The main idea is: input arrays must match input_shape or input_dim.
Tensor shapes
Be careful, though, when reading Keras error messages or working with custom / lambda layers.
All these shapes we defined before omit an important dimension: the batch size or the number of samples.
Internally all tensors will have this additional dimension as the first dimension. Keras will report it as None (a dimension that will adapt to any batch size you have).
So, input_shape=(784,) will be reported as (None,784).
And input_shape=(28,28,1) will be reported as (None,28,28,1)
And your actual input data must have a shape that matches that reported shape.

Why do we flatten the data before we feed it into tensorflow?

I'm following udacity MNIST tutorial and MNIST data is originally 28*28 matrix. However right before feeding that data, they flatten the data into 1d array with 784 columns (784 = 28 * 28).
For example,
original training set shape was (200000, 28, 28).
200000 rows (data). Each data is 28*28 matrix
They converted this into the training set whose shape is (200000, 784)

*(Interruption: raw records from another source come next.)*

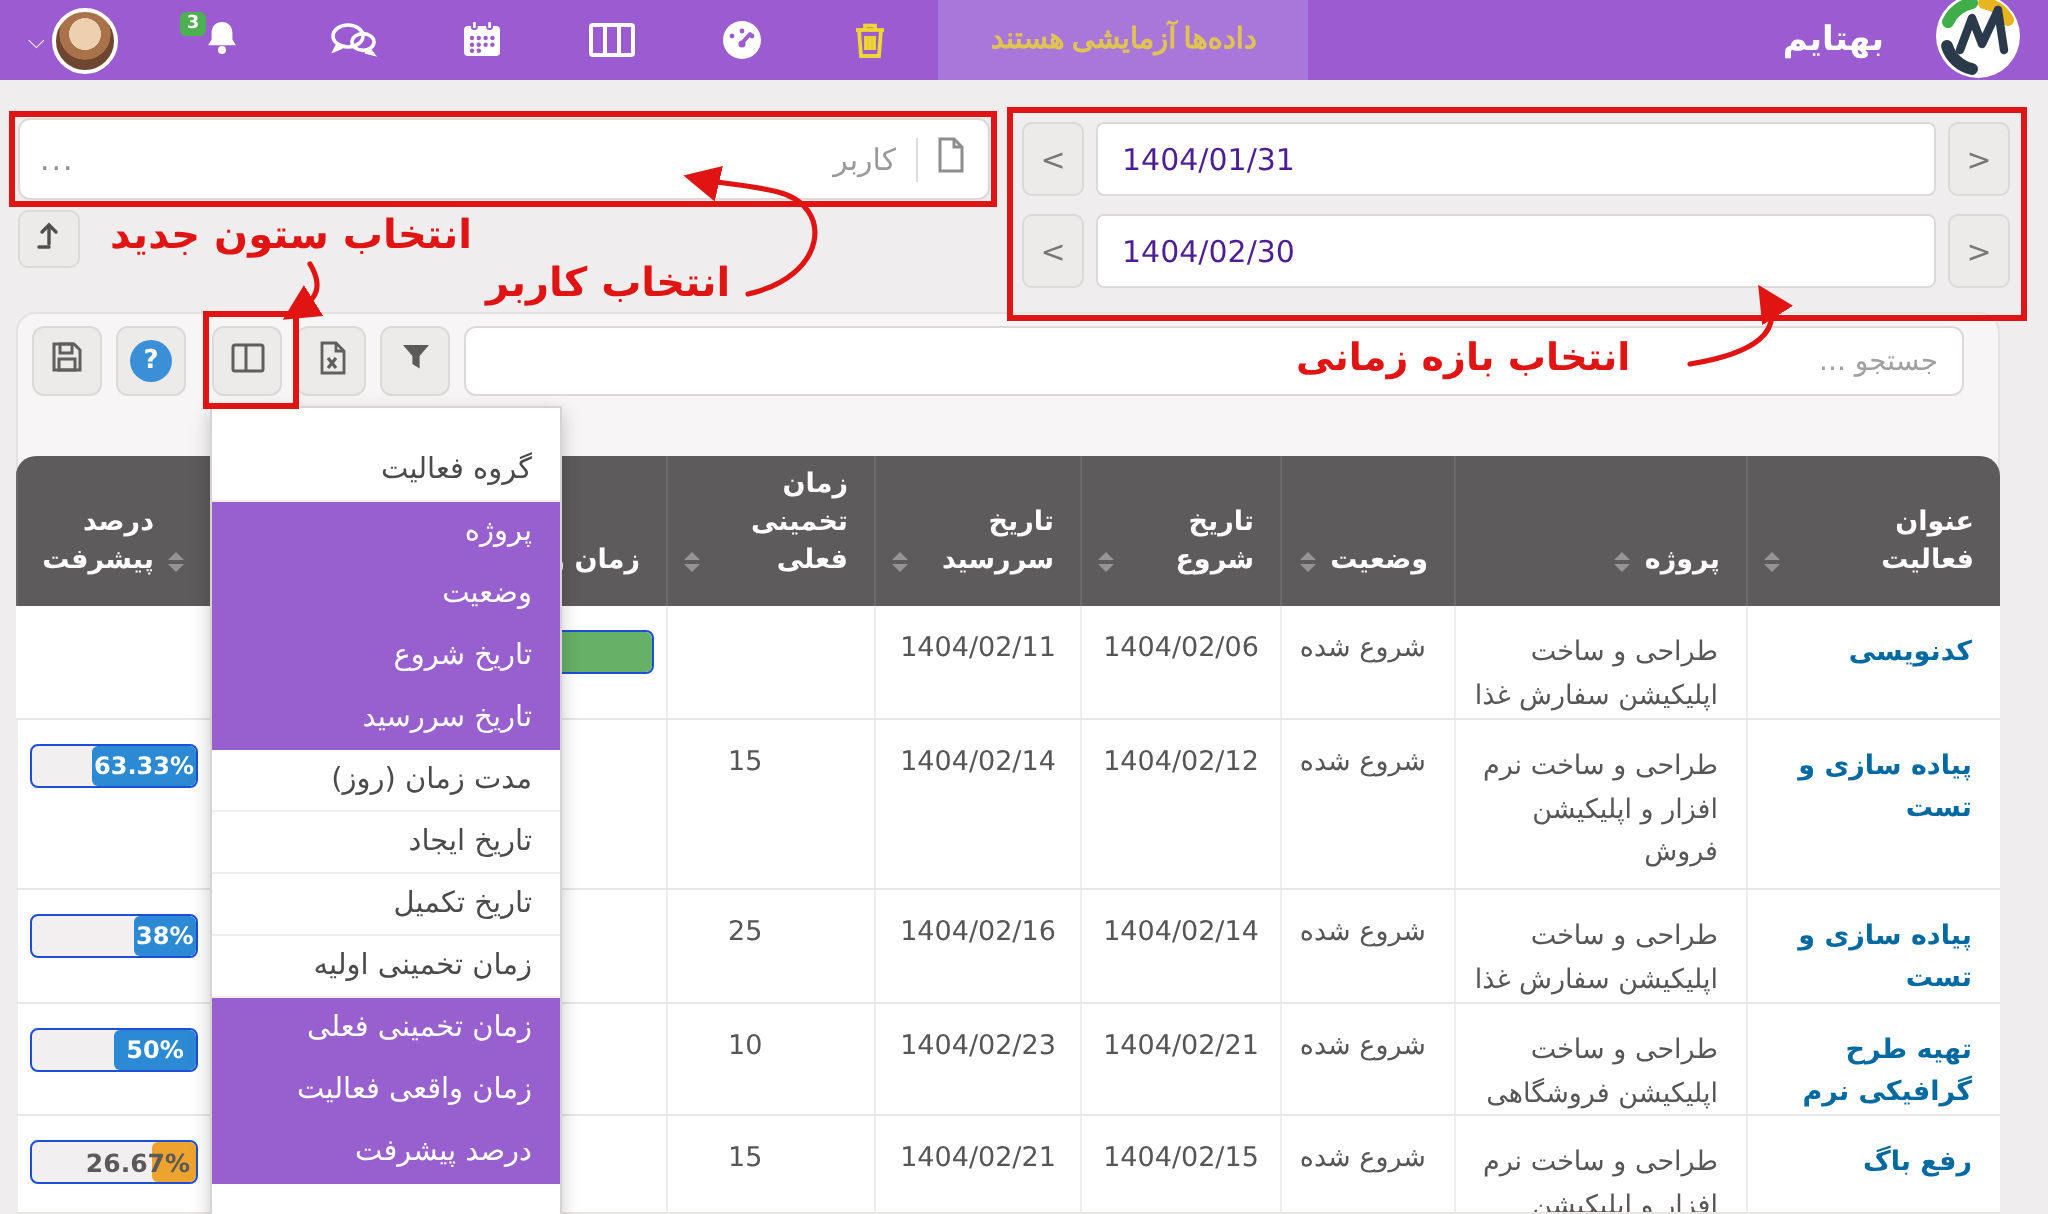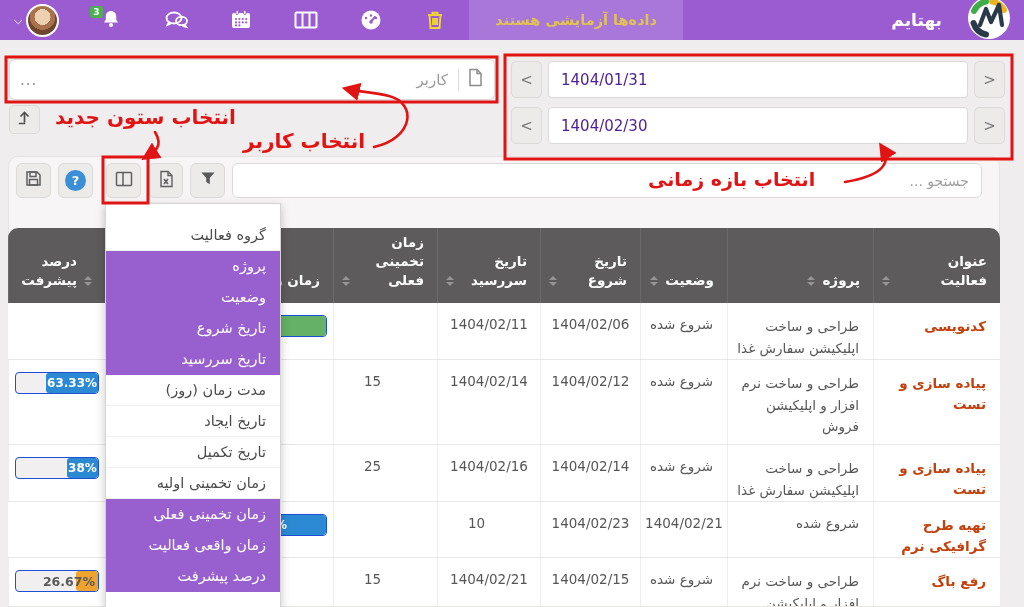"داده‌ها آزمایشی هستند" .warnband { font-family: none -> Liberation Serif, serif }
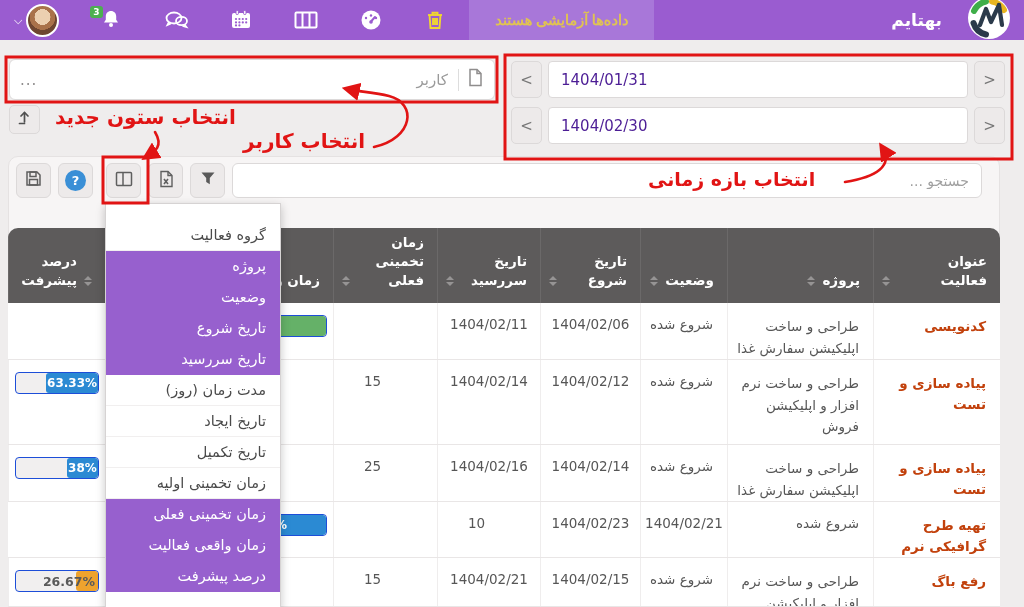"کدنویسی" .c-title { color: #c2410c -> #0369a1 }
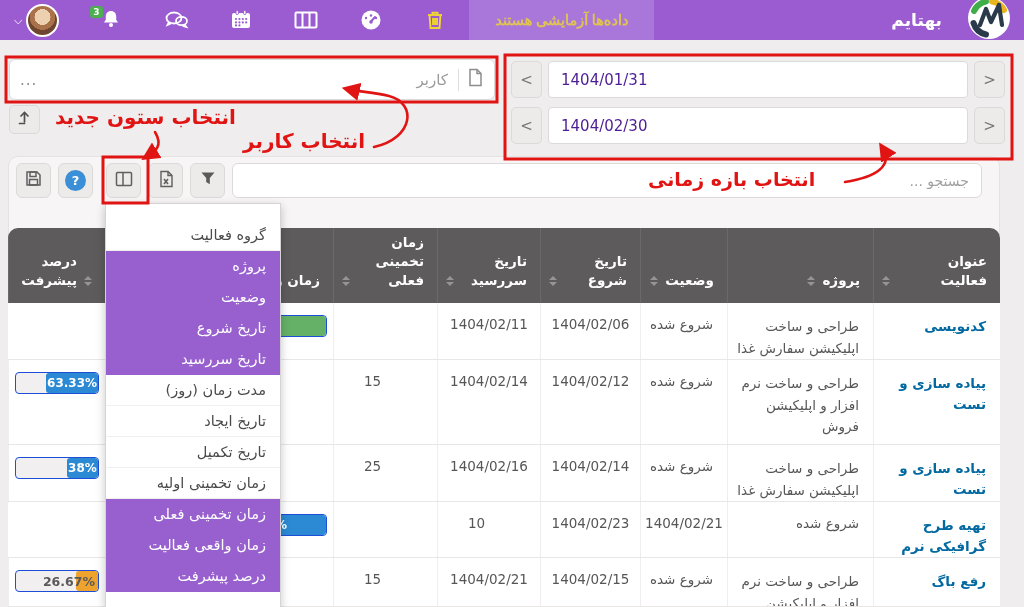"طراحی و ساخت اپلیکیشن فروشگاهی" div.td { html: none -> <div>طراحی و ساخت اپلیکیشن فروشگاهی</div> }
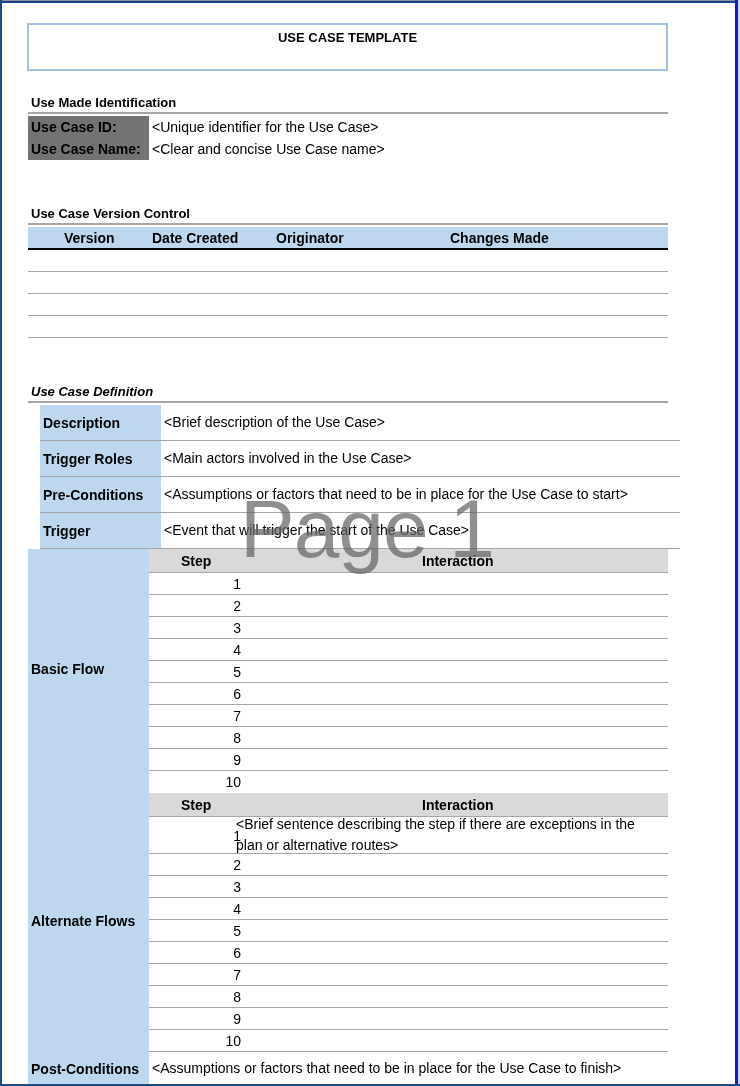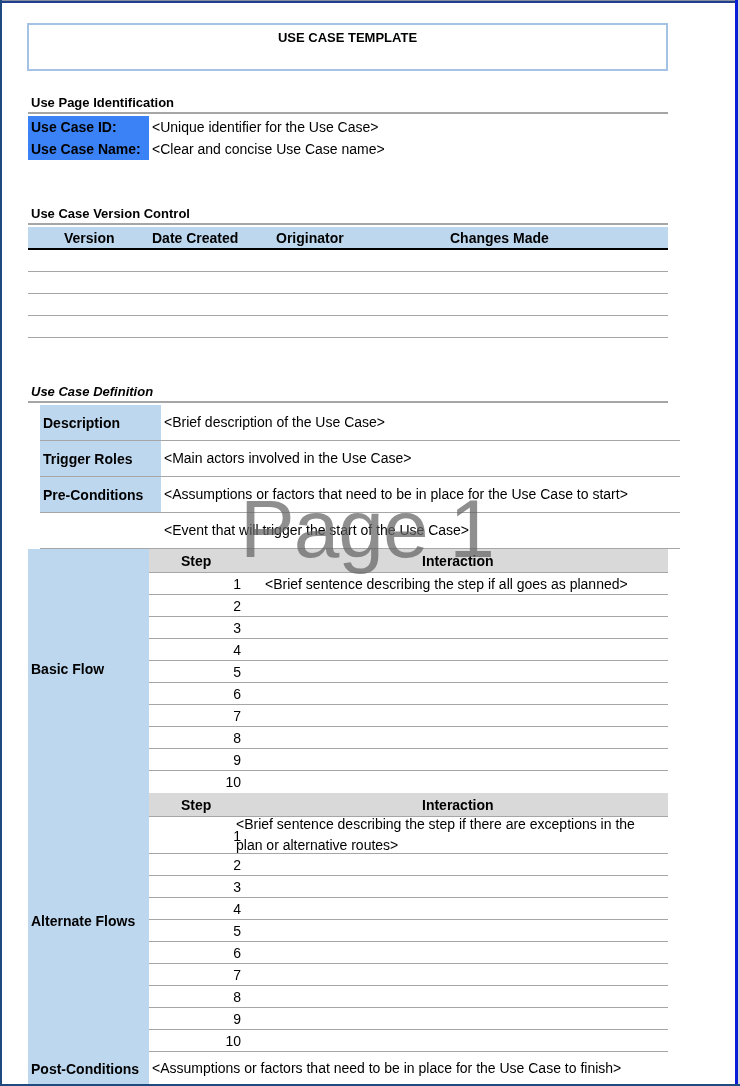"Use Page Identification" div.sec-heading { text: Page -> Made }
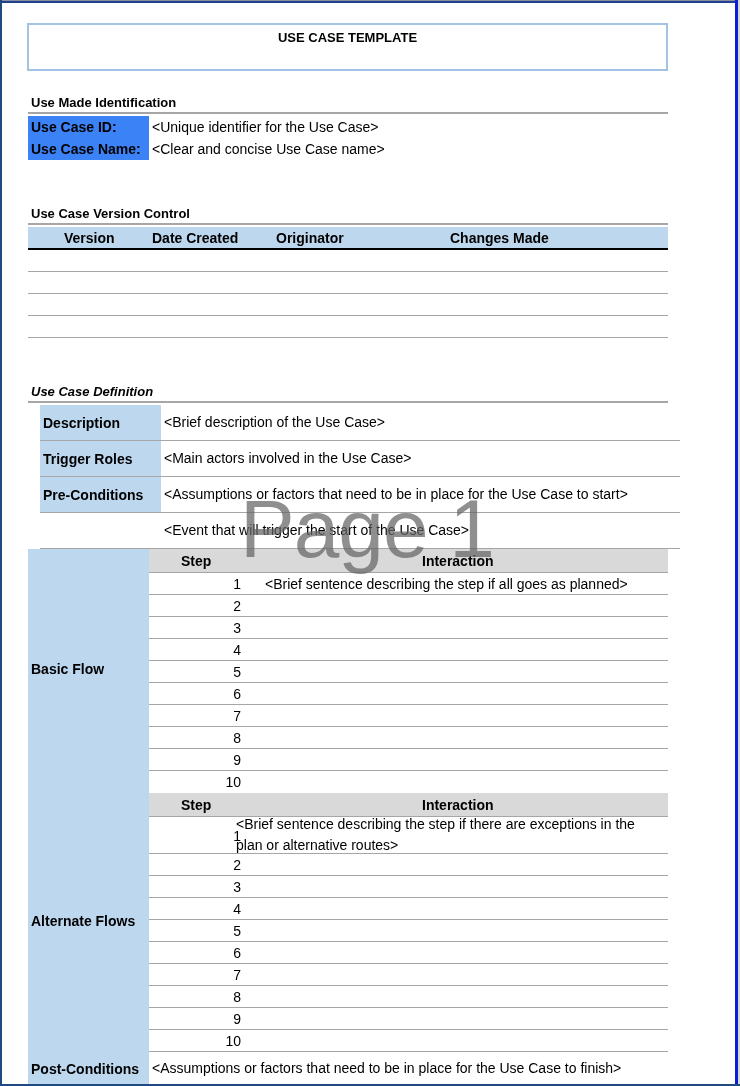"Use Case ID:" .id-label { background: #3b82f6 -> #737373 }
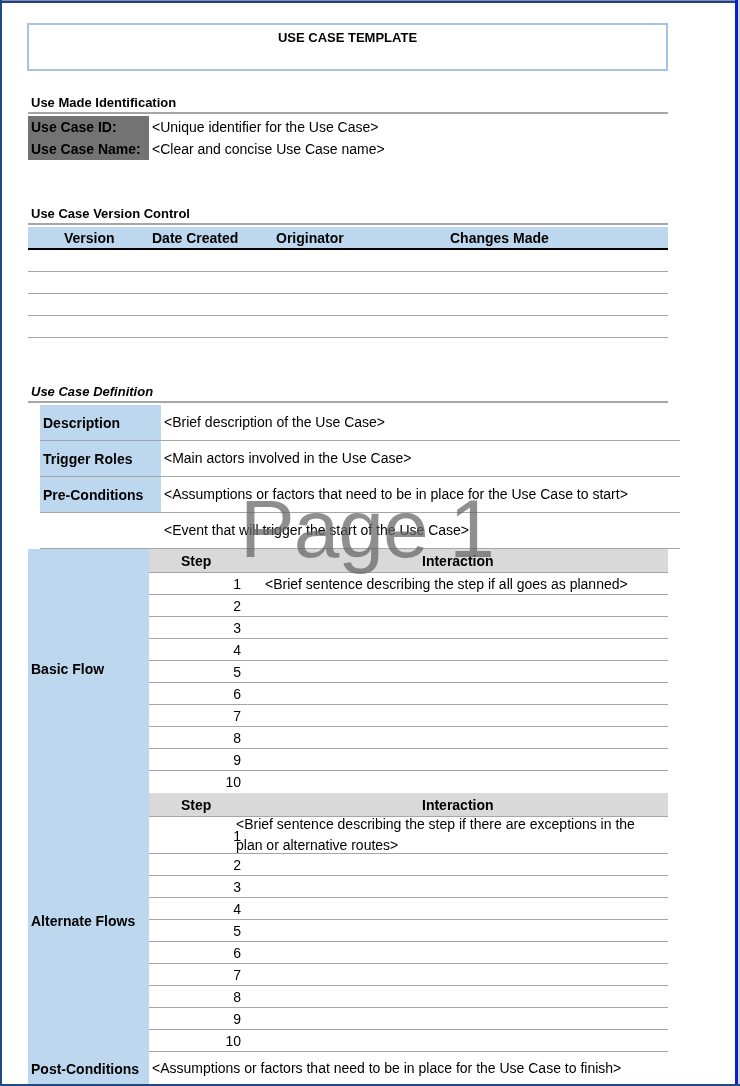"Trigger" div.def-label { html: none -> <div>Trigger</div> }
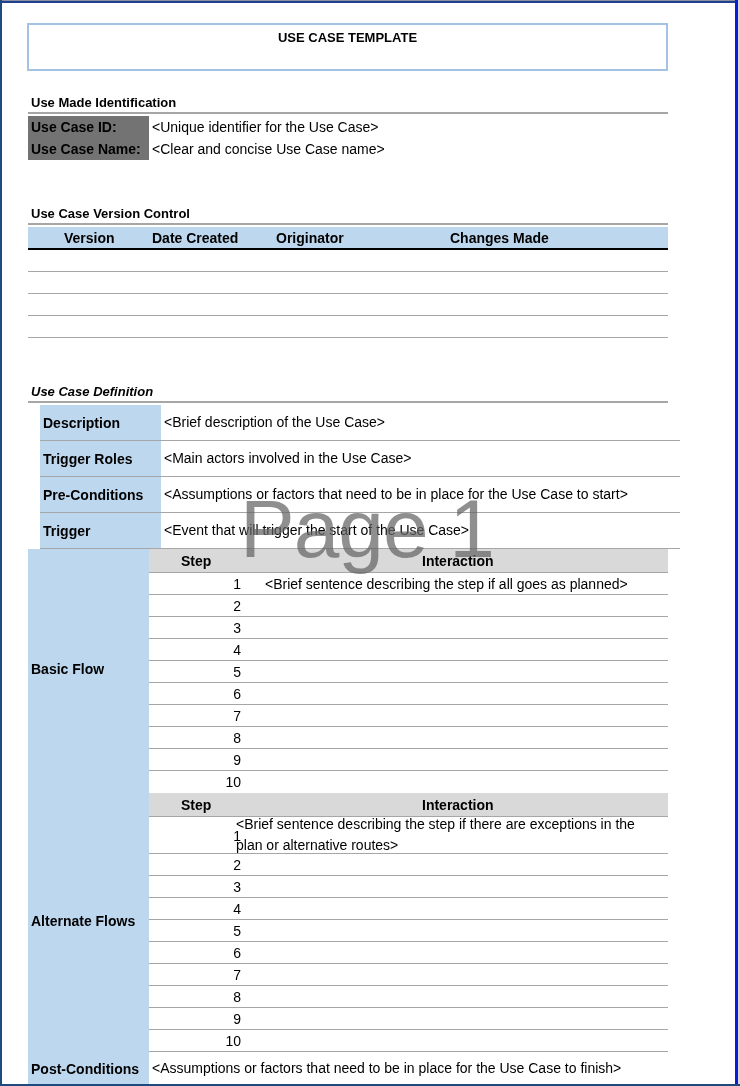"<Brief sentence describing the step if all" span.txt { html: <span>&lt;Brief sentence describing the step if all goes as planned&gt;</span> -> none }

Can someone explain why they flatten the data out before feeding to tensorflow?
Because when you're adding a fully connected layer, you always want your data to be a (1 or) 2 dimensional matrix, where each row is the vector representing your data. That way, the fully connected layer is just a matrix multiplication between your input (of size (batch_size, n_features)) and the weights (of shape (n_features, n_outputs)) (plus the bias and the activation function), and you get an output of shape (batch_size, n_outputs). Plus, you really don't need the original shape information in a fully connected layer, so it's OK to lose it.
It would be more complicated and less efficient to get the same result without reshaping first, that's why we always do it before a fully connected layer. For a convolutional layer, on the opposite, you'll want to keep the data in original format (width, height).
That is a convention with fully connected layers. Fully connected layers connect every node in the previous layer with every node in the successive layer so locality is not an issue for this type of layer.
Additionally by defining the layer like this we can efficiently calculate the next step by calculating the formula: f(Wx + b) = y. This would not be as easily possible with multidimensional input and reshaping the input is low cost and easy to accomplish.